Consciente de que o início da competição "é mais complicado" para angariar apoios, Amado da Silva acredita, no entanto, que "dentro de dois anos" a Rugby Europe Super Cup "possa ser rentável para as franquias" e aponta mesmo à criação de uma segunda equipa portuguesa para disputar a competição.

"Estou a colocar a hipótese de haver uma franquia só de jogadores do Norte e Centro, onde poderão jogar profissionais.

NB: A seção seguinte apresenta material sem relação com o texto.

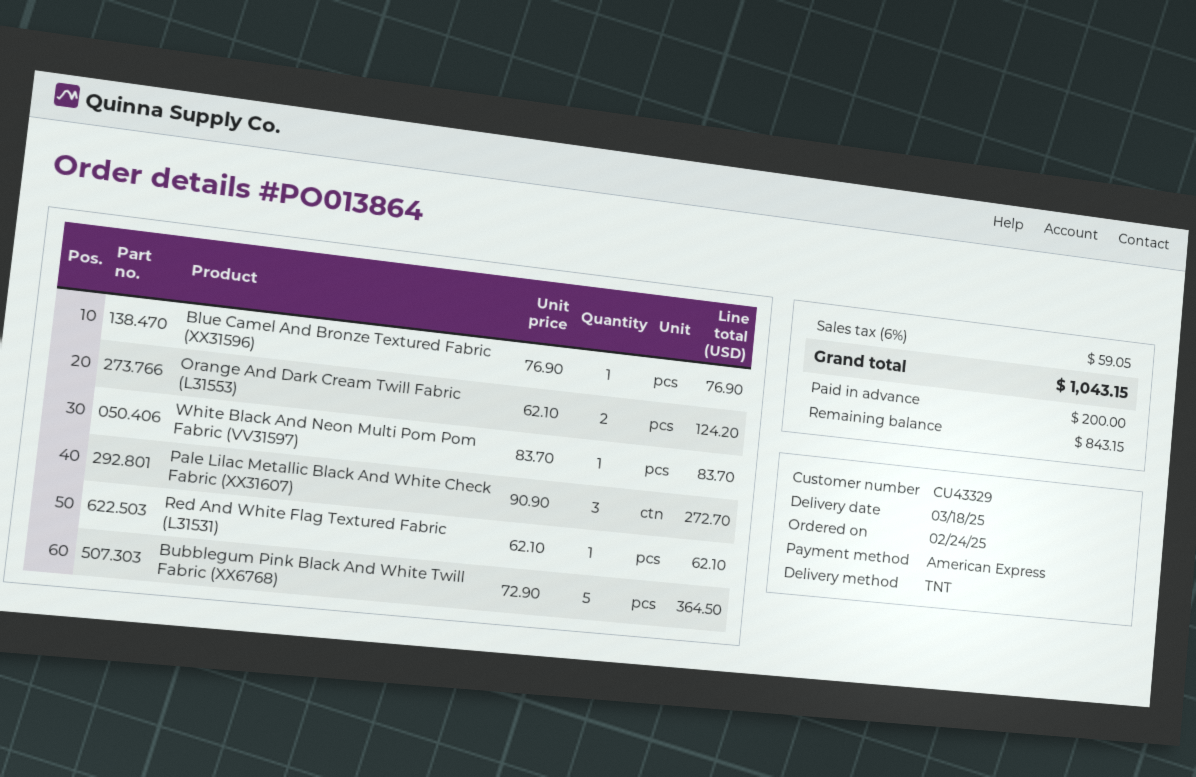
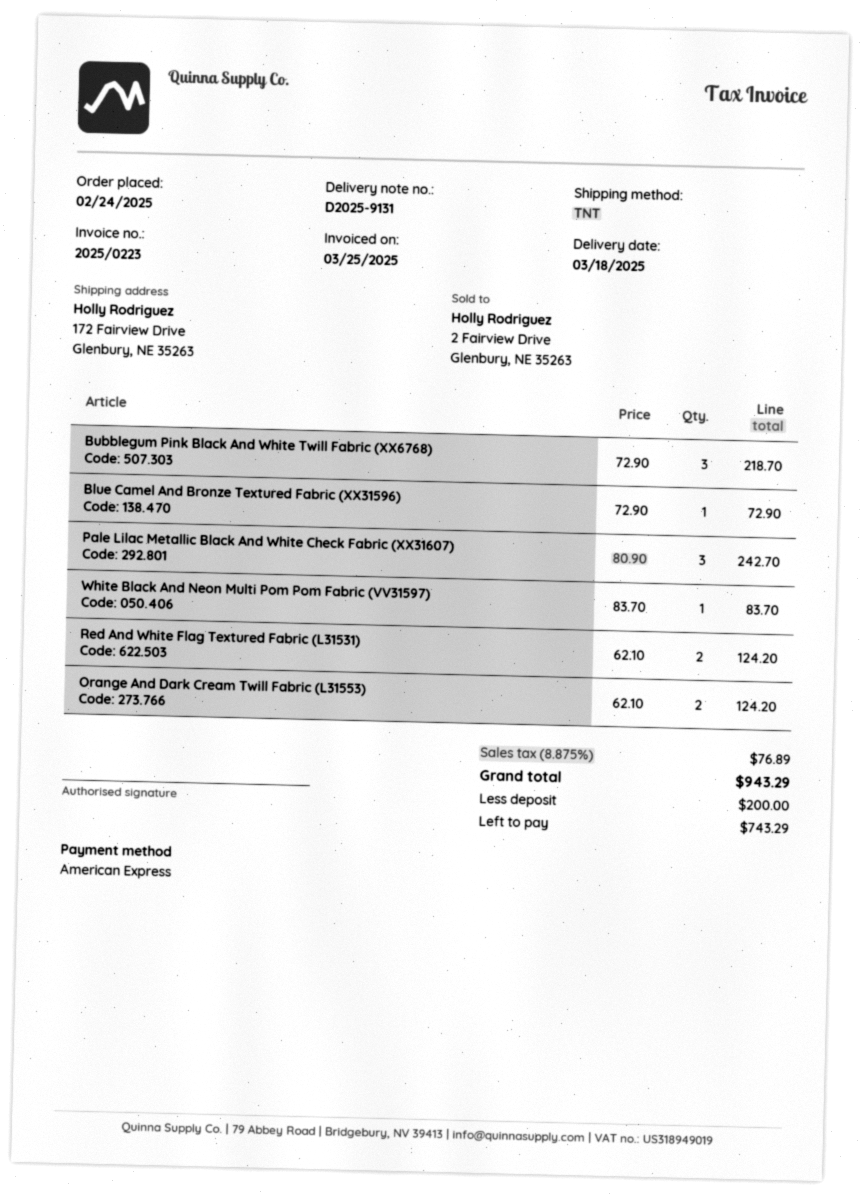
Blue Camel And Bronze Textured Fabric (XX31596): 1 x 76.90 = 76.90 -> 1 x 72.90 = 72.90
Pale Lilac Metallic Black And White Check Fabric (XX31607): 3 x 90.90 = 272.70 -> 3 x 80.90 = 242.70
Red And White Flag Textured Fabric (L31531): 1 x 62.10 = 62.10 -> 2 x 62.10 = 124.20
Bubblegum Pink Black And White Twill Fabric (XX6768): 5 x 72.90 = 364.50 -> 3 x 72.90 = 218.70
tax: 6% = 59.05 -> 8.875% = 76.89
total: 1043.15 -> 943.29
balance: 843.15 -> 743.29

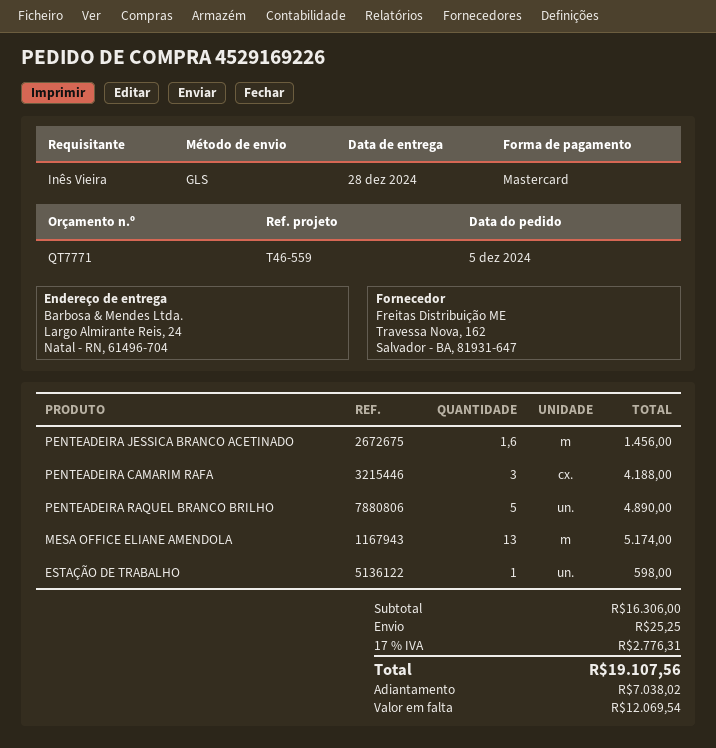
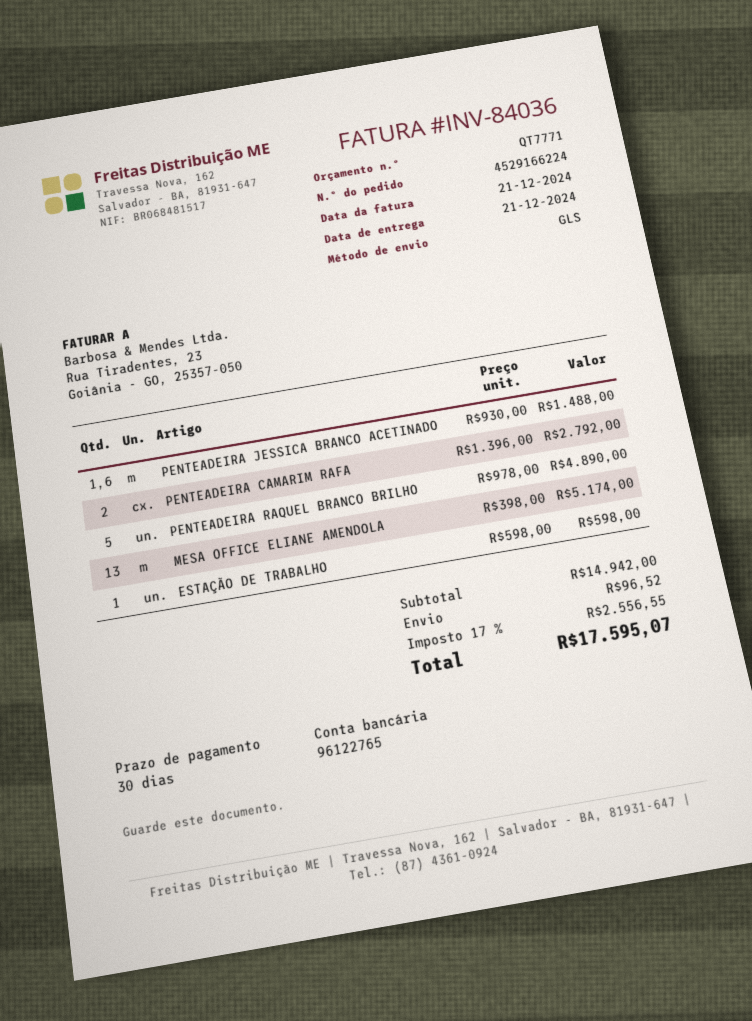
order number: 4529169226 -> 4529166224
delivery date: 2024-12-28 -> 2024-12-21
PENTEADEIRA JESSICA BRANCO ACETINADO: 1.6 for 1456.00 -> 1.6 for 1488.00
PENTEADEIRA CAMARIM RAFA: 3 for 4188.00 -> 2 for 2792.00
subtotal: 16306.00 -> 14942.00
shipping: 25.25 -> 96.52
tax: 17% = 2776.31 -> 17% = 2556.55
total: 19107.56 -> 17595.07

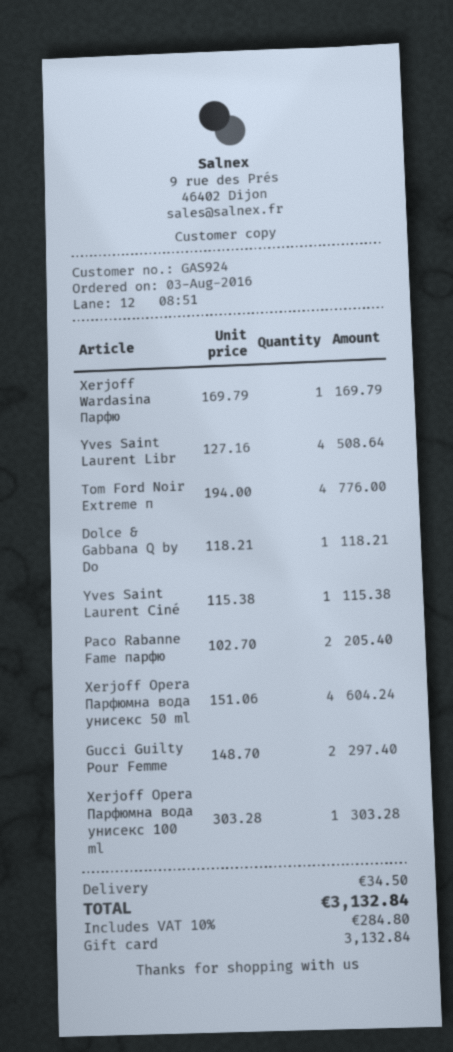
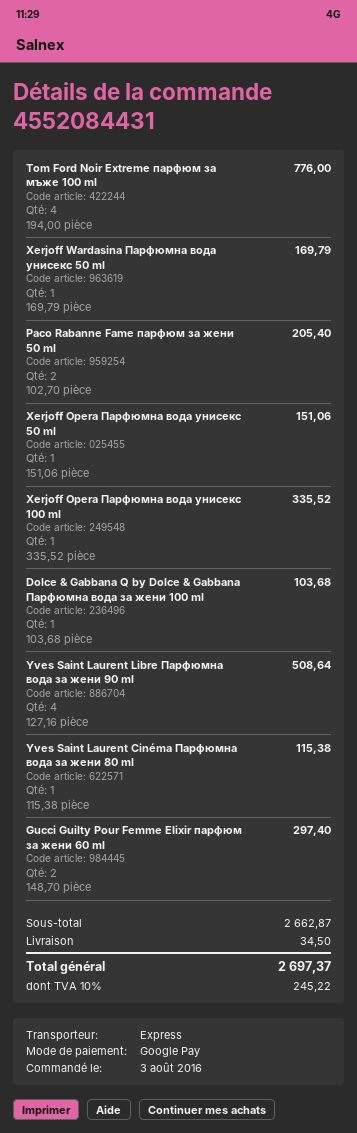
payment method: gift card -> Google Pay
Dolce & Gabbana Q by Do: 1 x 118.21 = 118.21 -> 1 x 103.68 = 103.68
Xerjoff Opera Парфюмна вода унисекс 50 ml: 4 x 151.06 = 604.24 -> 1 x 151.06 = 151.06
Xerjoff Opera Парфюмна вода унисекс 100 ml: 1 x 303.28 = 303.28 -> 1 x 335.52 = 335.52
tax: 10% = 284.80 -> 10% = 245.22
total: 3132.84 -> 2697.37

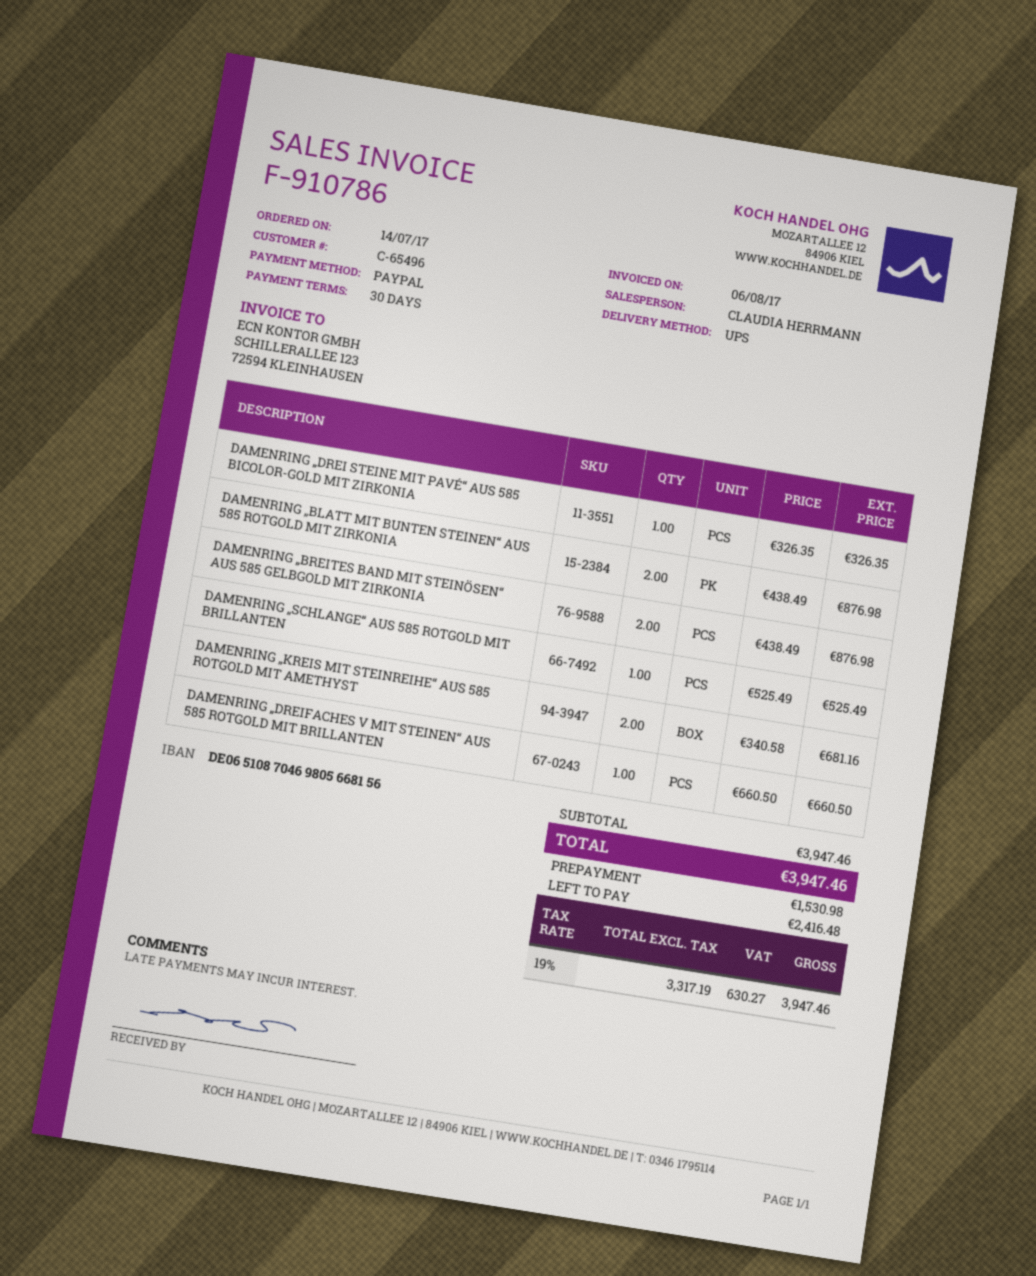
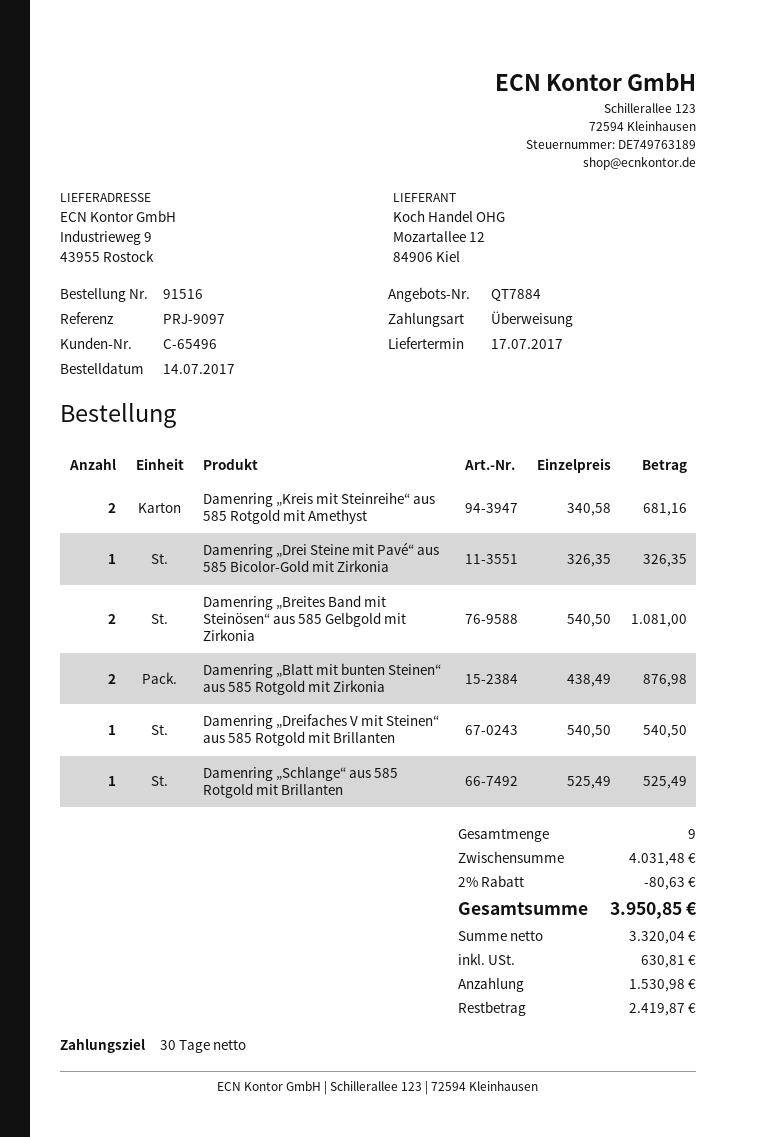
payment method: PayPal -> bank transfer
DAMENRING „BREITES BAND MIT STEINÖSEN“ AUS 585 GELBGOLD MIT ZIRKONIA: 2 x 438.49 = 876.98 -> 2 x 540.50 = 1081.00
DAMENRING „DREIFACHES V MIT STEINEN“ AUS 585 ROTGOLD MIT BRILLANTEN: 1 x 660.50 = 660.50 -> 1 x 540.50 = 540.50
subtotal: 3947.46 -> 4031.48
discount: none -> 2% = 80.63
net: 3317.19 -> 3320.04
tax: 630.27 -> 630.81
total: 3947.46 -> 3950.85
balance: 2416.48 -> 2419.87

Nós optamos por utilizar exclusivamente elegíveis para a seleção, mas pode haver uma franquia também com profissionais estrangeiros, de clubes que se queiram organizar com o nosso patrocínio", preconizou.

A criação de uma segunda franquia portuguesa, nesses moldes, seria "importante" para dar "mais interesse" à competição, mas a FPR "nunca irá abdicar de ter uma franquia só com jogadores elegíveis para a seleção", garantiu o presidente.

Os Lusitanos XV serão orientados pelos treinadores portugueses da equipa técnica nacional, comandada pelo francês Patrice Lagisquet, que coordenará os trabalhos da equipa, mas sem intervenção presencial nos treinos e nos jogos.

Os "primeiros dois jogos" em casa deverão ser disputados em Lisboa, adiantou Amado da Silva, deixando em aberto a hipótese de levar os Lusitanos XV também a outras regiões do país no primeiro ano de competição.

A Super Cup é uma nova competição europeia de clubes organizada pela Rugby Europe, destinada a clubes e franquias dos países emergentes da modalidade.

Os Lusitanos XV vão disputar a Conferência Oeste, frente aos belgas Diabos de Bruxelas, aos holandeses Delta e aos espanhóis Ibéricos de Castela e Leão, equipas de franquia criadas em cada um dos países participantes.

A Conferência Este será disputada pelas franquias georgiana Black Lion e israelita Tel-aviv Heat, além do campeão e vice-campeão da Rússia, o Enisey STM e o Lokomotiv Penza, respetivamente.

Os seis jogos da fase de conferência serão jogados entre 18 de setembro e 12 de dezembro, apurando os dois primeiros classificados para as meias-finais, disputadas a uma mão, que terão lugar durante o mês de abril de 2022, no campo do vencedor de cada conferência.

A final terá lugar em maio de 2002, em data e local a designar pela Rugby Europe.

Em aberto está a possibilidade de o vencedor da Super Cup conquistar uma vaga na Challenge Cup da European Professional Club Rugby (EPCR), competição equivalente à Liga Europa do futebol, segundo o diretor-executivo da Rugby Europe, Florent Marty.